_TASK DETAILS:_ Could you give the records below again exactly, without the pictures?

_DATA SUPPLIED:_
↓↓↓

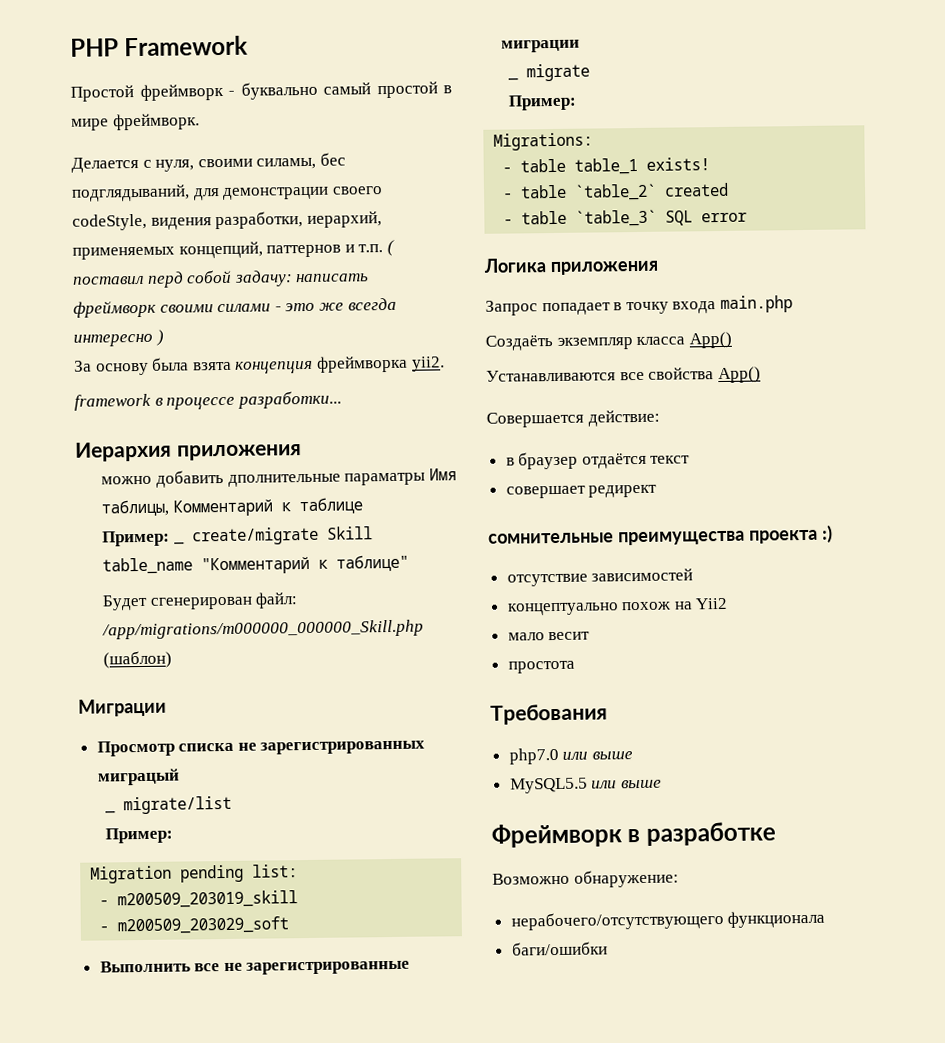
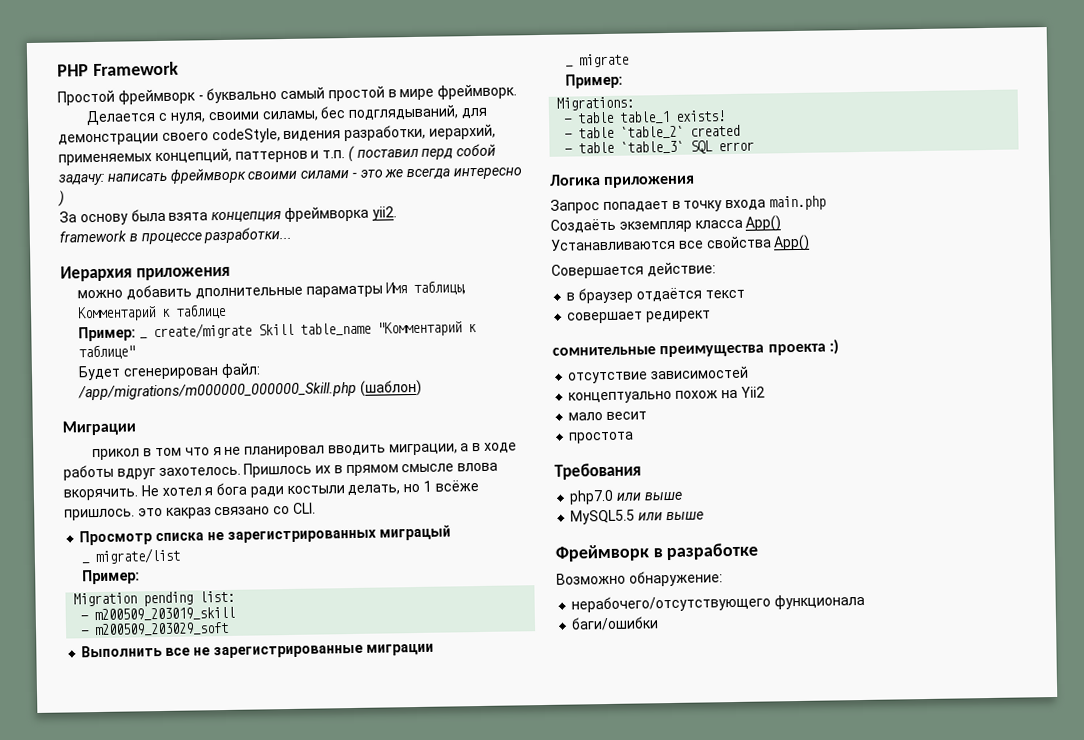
+ прикол в том что я не планировал вводить миграции, а в ходе работы вдруг захотелось. Пришлось их в прямом смысле влова вкорячить. Не хотел я бога ради костыли делать, но 1 всёже пришлось. это какраз связано со CLI.

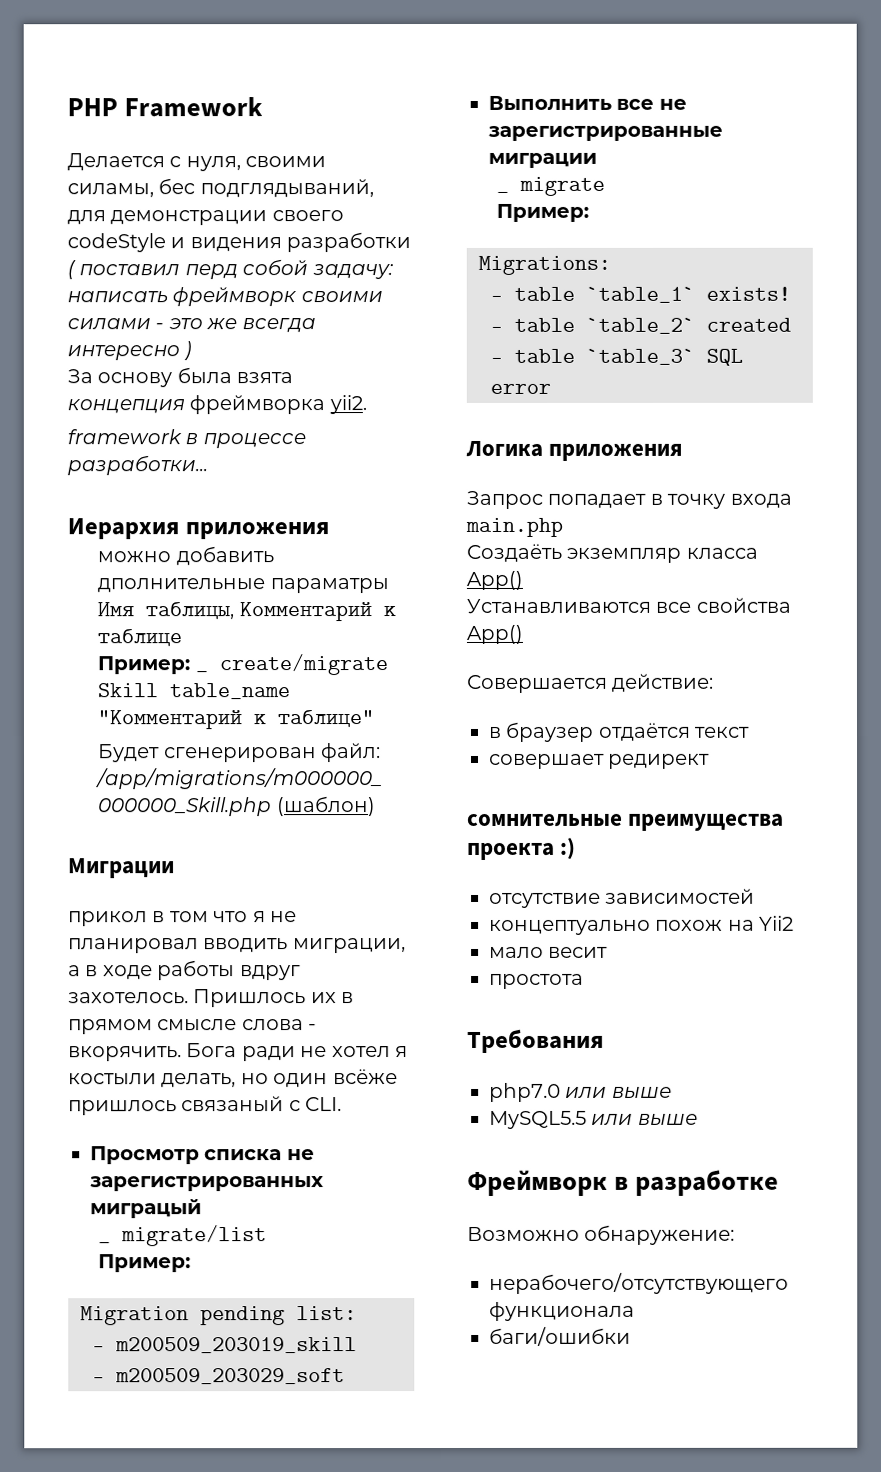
- Простой фреймворк - буквально самый простой в мире фреймворк.
- Делается с нуля, своими силамы, бес подглядываний, для демонстрации своего codeStyle, видения разработки, иерархий, применяемых концепций, паттернов и т.п. ( поставил перд собой задачу: написать фреймворк своими силами - это же всегда интересно )
+ Делается с нуля, своими силамы, бес подглядываний, для демонстрации своего codeStyle и видения разработки ( поставил перд собой задачу: написать фреймворк своими силами - это же всегда интересно )
- Пришлось их в прямом смысле влова вкорячить. Не хотел я бога ради костыли делать, но 1 всёже пришлось. это какраз связано со CLI.
+ Пришлось их в прямом смысле слова - вкорячить. Бога ради не хотел я костыли делать, но один всёже пришлось связаный с CLI.
- - table table_1 exists!
+ - table `table_1` exists!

↑↑↑

_SOLUTION FOR THIS TASK:_
+ прикол в том что я не планировал вводить миграции, а в ходе работы вдруг захотелось. Пришлось их в прямом смысле влова вкорячить. Не хотел я бога ради костыли делать, но 1 всёже пришлось. это какраз связано со CLI.

- Простой фреймворк - буквально самый простой в мире фреймворк.
- Делается с нуля, своими силамы, бес подглядываний, для демонстрации своего codeStyle, видения разработки, иерархий, применяемых концепций, паттернов и т.п. ( поставил перд собой задачу: написать фреймворк своими силами - это же всегда интересно )
+ Делается с нуля, своими силамы, бес подглядываний, для демонстрации своего codeStyle и видения разработки ( поставил перд собой задачу: написать фреймворк своими силами - это же всегда интересно )
- Пришлось их в прямом смысле влова вкорячить. Не хотел я бога ради костыли делать, но 1 всёже пришлось. это какраз связано со CLI.
+ Пришлось их в прямом смысле слова - вкорячить. Бога ради не хотел я костыли делать, но один всёже пришлось связаный с CLI.
- - table table_1 exists!
+ - table `table_1` exists!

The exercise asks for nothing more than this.